• What needs to be done:
Below are the entries. Print only the lines starting at the one with "flex-direction: column ->" and ending at the one with "font-size: 11px ->", exactly, with no pictures.

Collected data
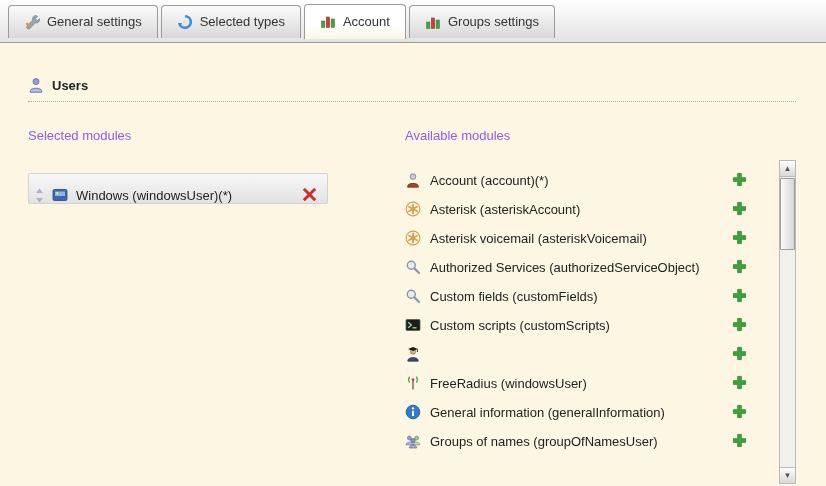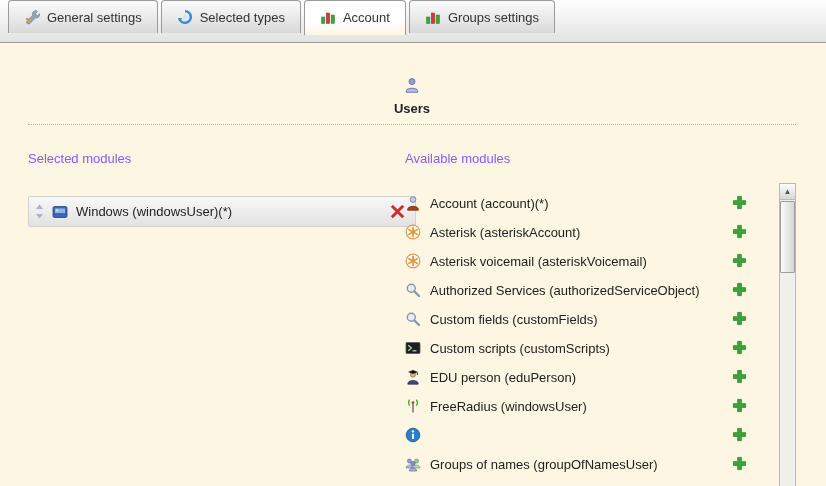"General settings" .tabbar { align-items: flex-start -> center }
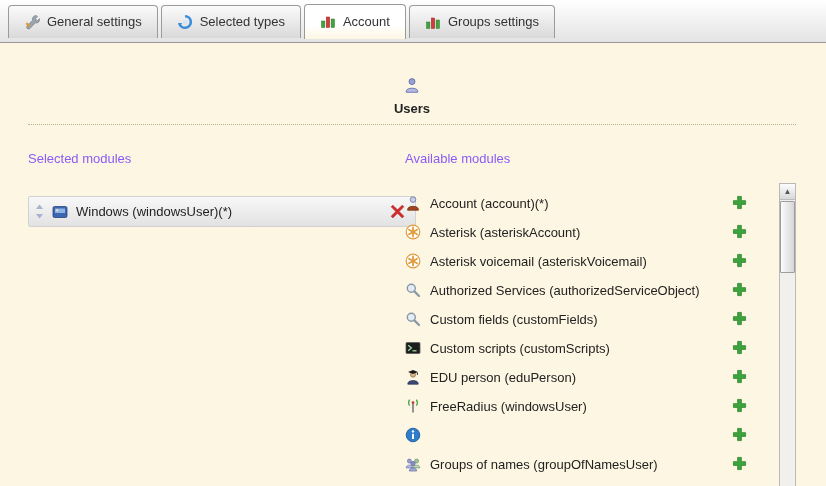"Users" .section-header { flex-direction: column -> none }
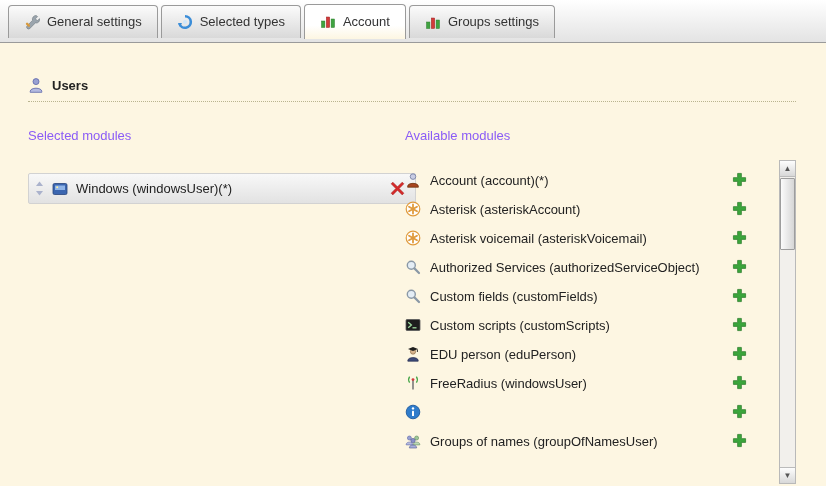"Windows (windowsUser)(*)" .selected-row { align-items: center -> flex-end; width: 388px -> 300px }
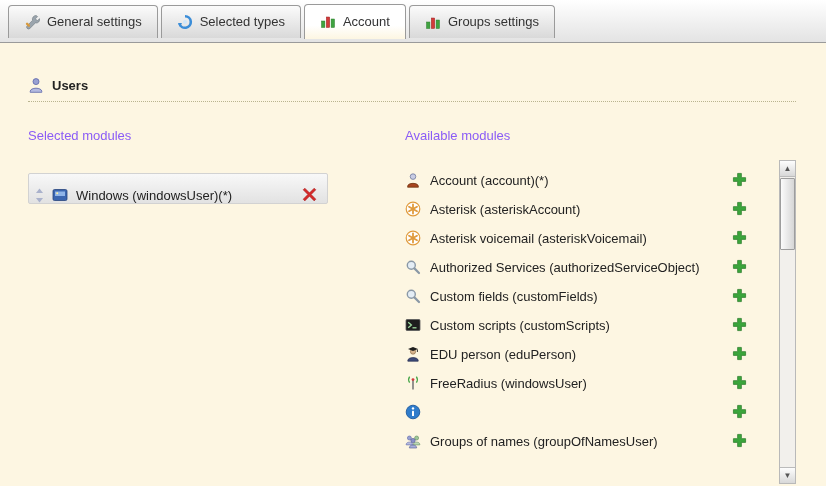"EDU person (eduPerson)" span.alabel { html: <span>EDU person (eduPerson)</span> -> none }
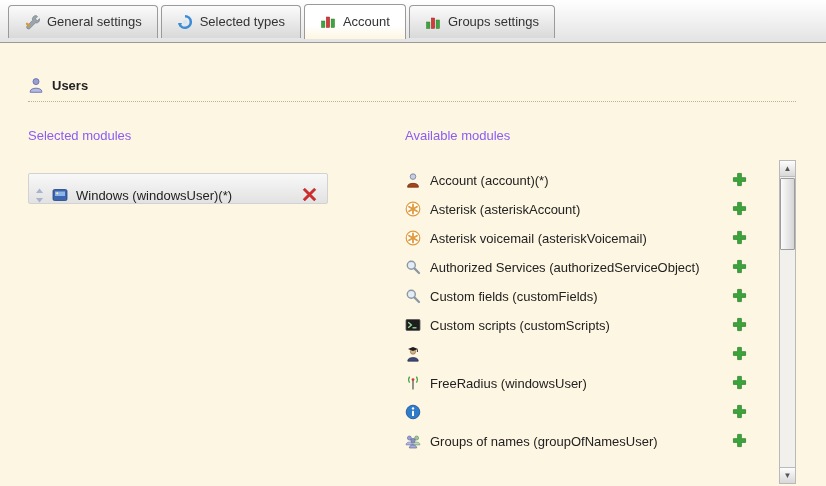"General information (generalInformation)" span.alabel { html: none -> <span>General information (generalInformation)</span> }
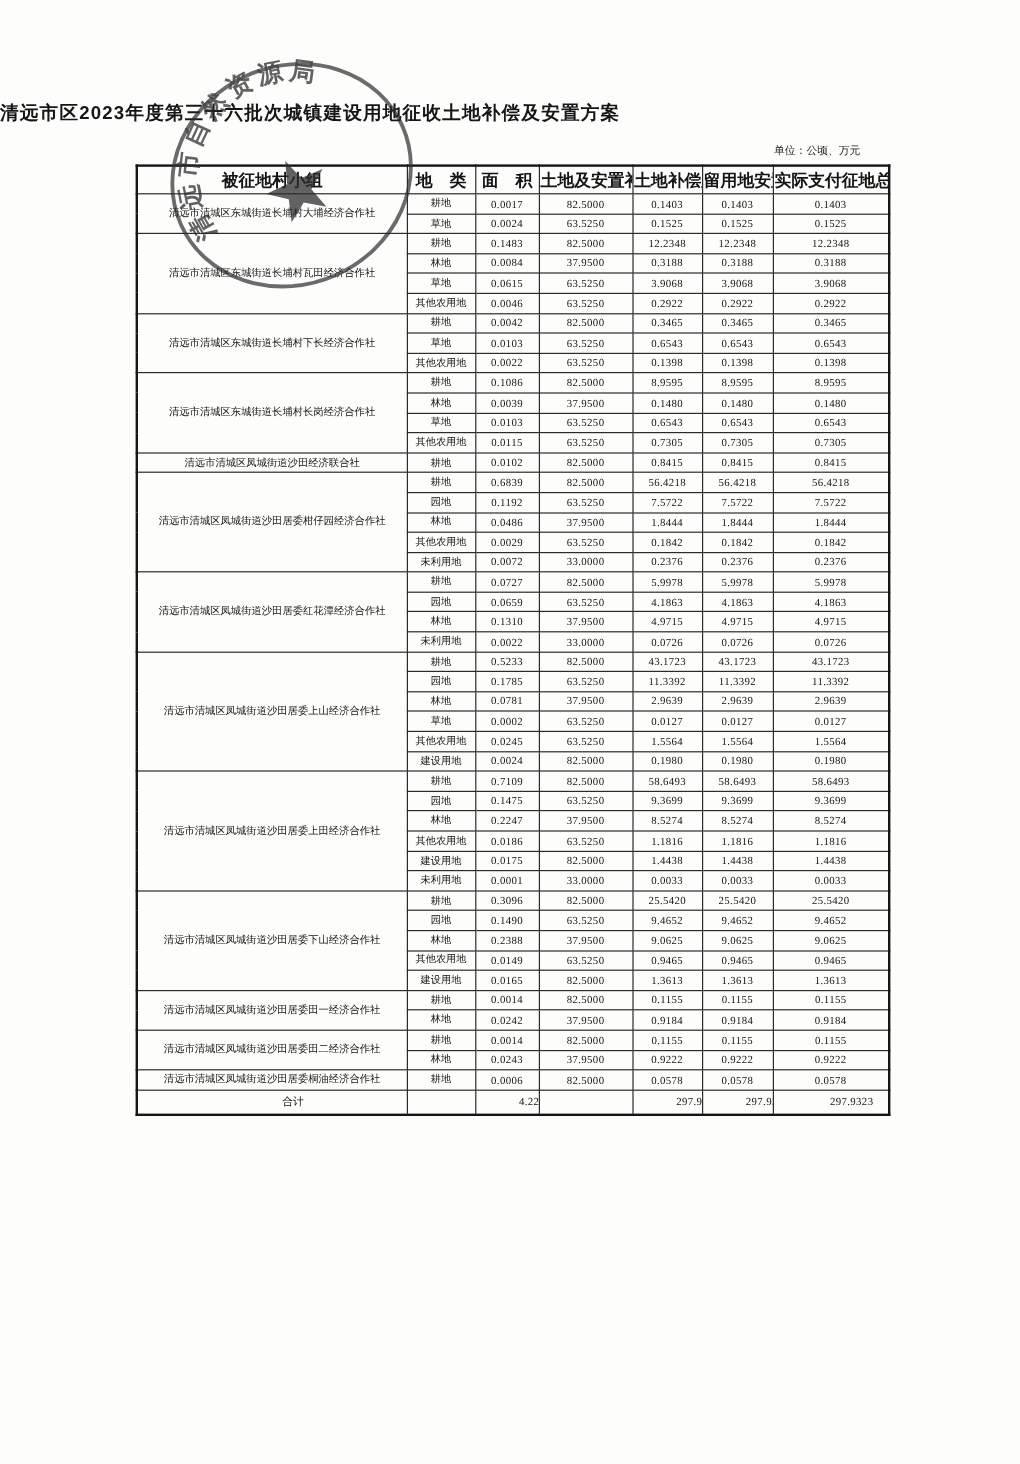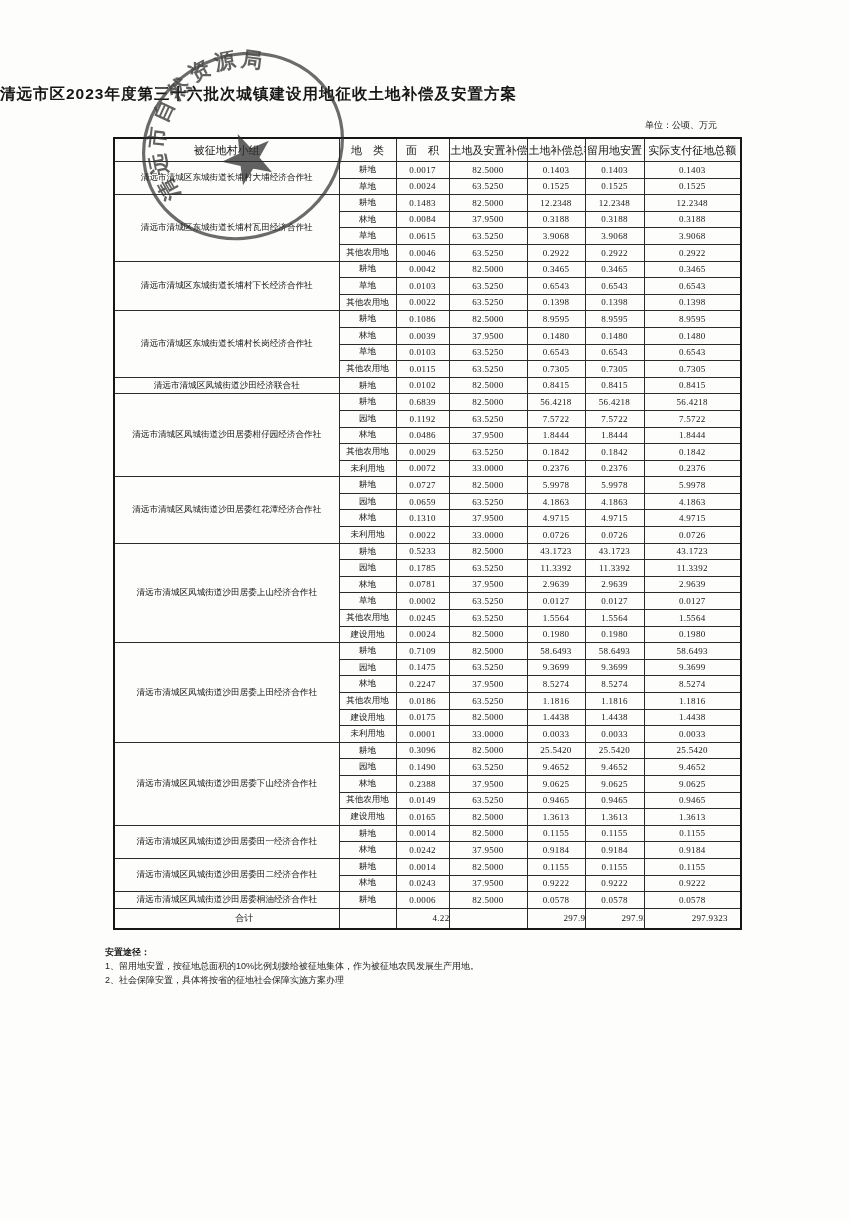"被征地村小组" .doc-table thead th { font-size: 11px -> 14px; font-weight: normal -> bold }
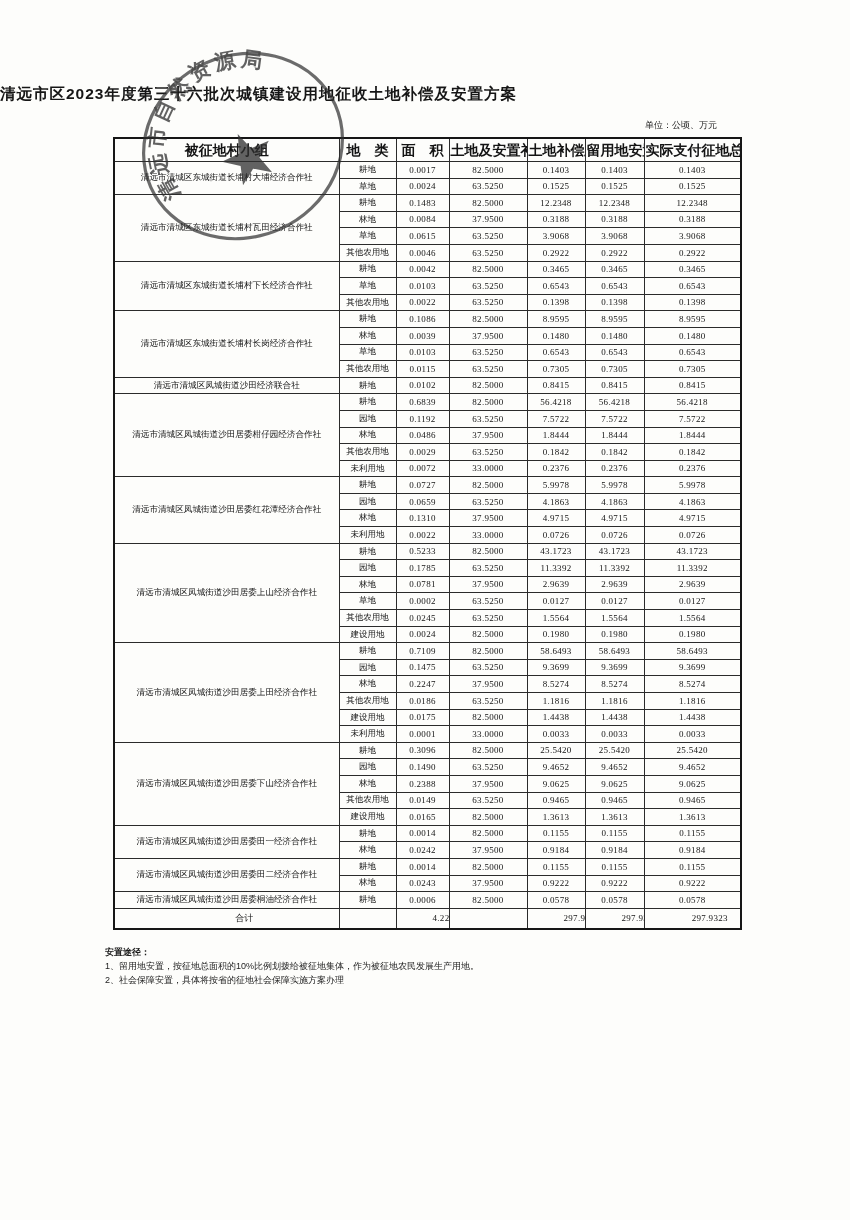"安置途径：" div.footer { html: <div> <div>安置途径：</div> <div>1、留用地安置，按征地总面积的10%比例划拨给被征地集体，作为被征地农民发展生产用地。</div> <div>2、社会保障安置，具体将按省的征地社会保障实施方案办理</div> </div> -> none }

• Response below:
"Users" .section-header { flex-direction: column -> none }
"Windows (windowsUser)(*)" .selected-row { align-items: center -> flex-end; width: 388px -> 300px }
"EDU person (eduPerson)" span.alabel { html: <span>EDU person (eduPerson)</span> -> none }
"General information (generalInformation)" span.alabel { html: none -> <span>General information (generalInformation)</span> }
"被征地村小组" .doc-table thead th { font-size: 11px -> 14px; font-weight: normal -> bold }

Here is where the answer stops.